[Opening Records for this task section]
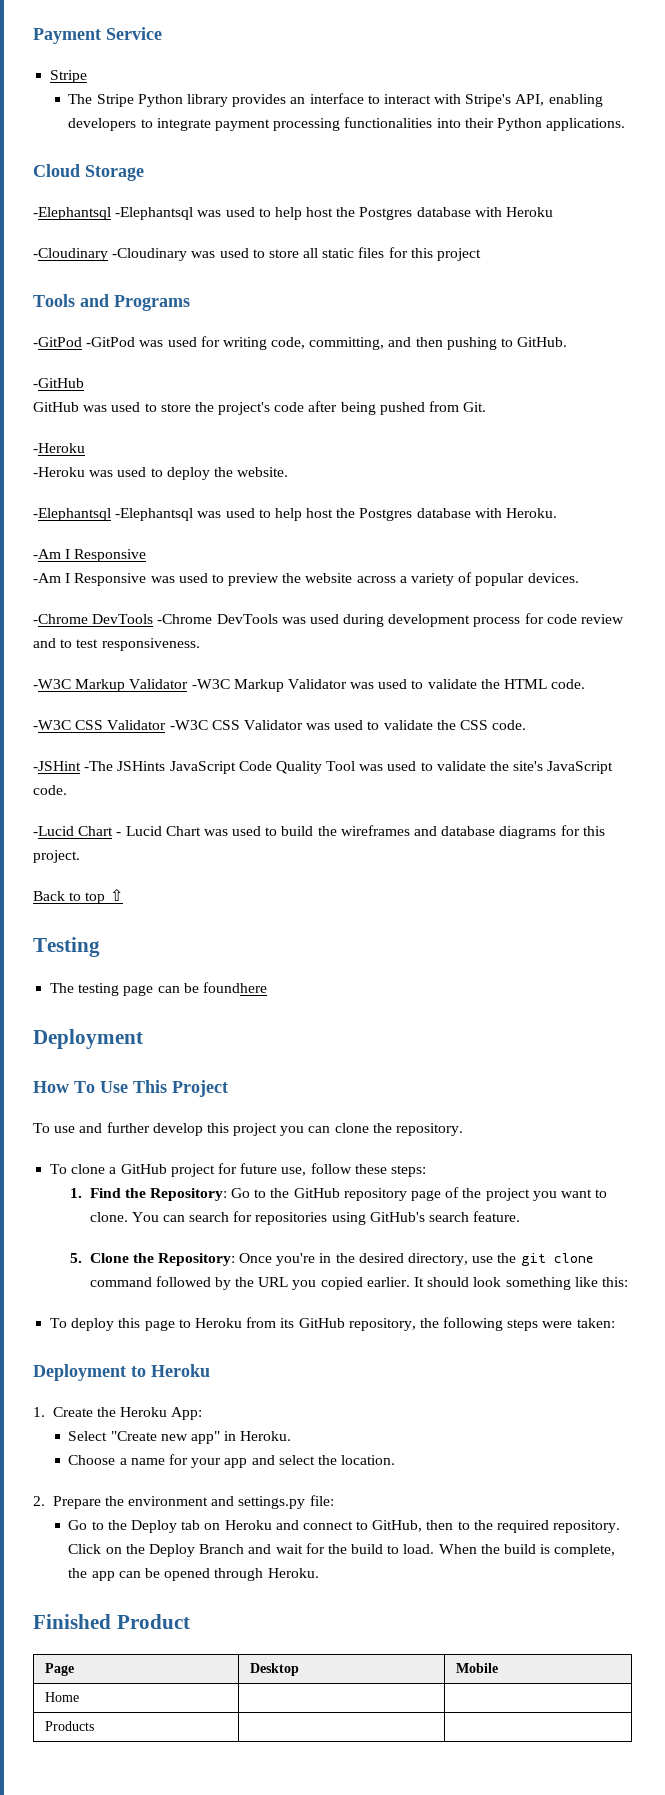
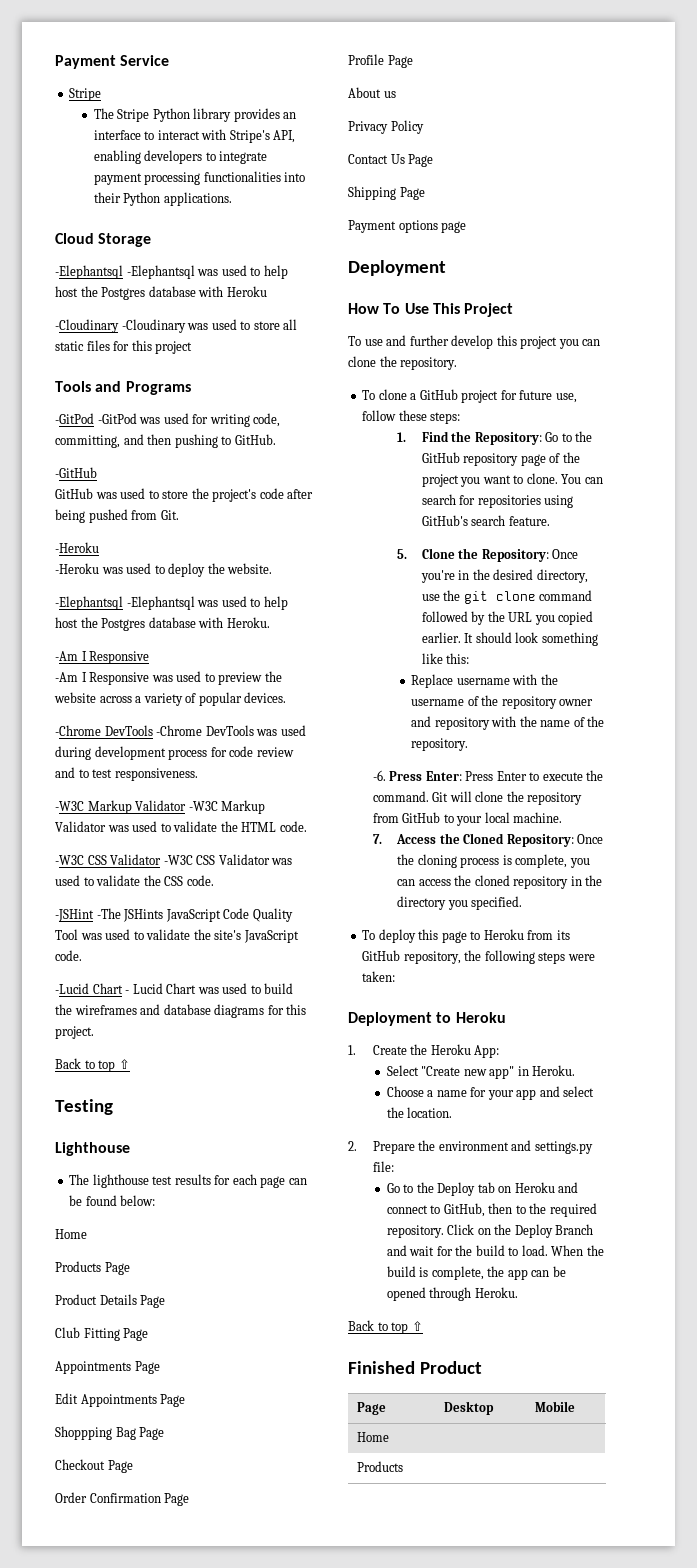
- The testing page can be foundhere
+ Lighthouse
+ The lighthouse test results for each page can be found below:
+ Home
+ Products Page
+ Product Details Page
+ Club Fitting Page
+ Appointments Page
+ Edit Appointments Page
+ Shoppping Bag Page
+ Checkout Page
+ Order Confirmation Page
+ Profile Page
+ About us
+ Privacy Policy
+ Contact Us Page
+ Shipping Page
+ Payment options page
+ Replace username with the username of the repository owner and repository with the name of the repository.
+ -6. Press Enter: Press Enter to execute the command. Git will clone the repository from GitHub to your local machine.
+ 7. Access the Cloned Repository: Once the cloning process is complete, you can access the cloned repository in the directory you specified.
  When the build is complete, the app can be opened through Heroku.
+ Back to top ⇧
[Closing Records for this task section]
* Task objective *
Lines holding "Appointments" in the data above: copy each of them.

* Solution to this exercise *
+ Appointments Page
+ Edit Appointments Page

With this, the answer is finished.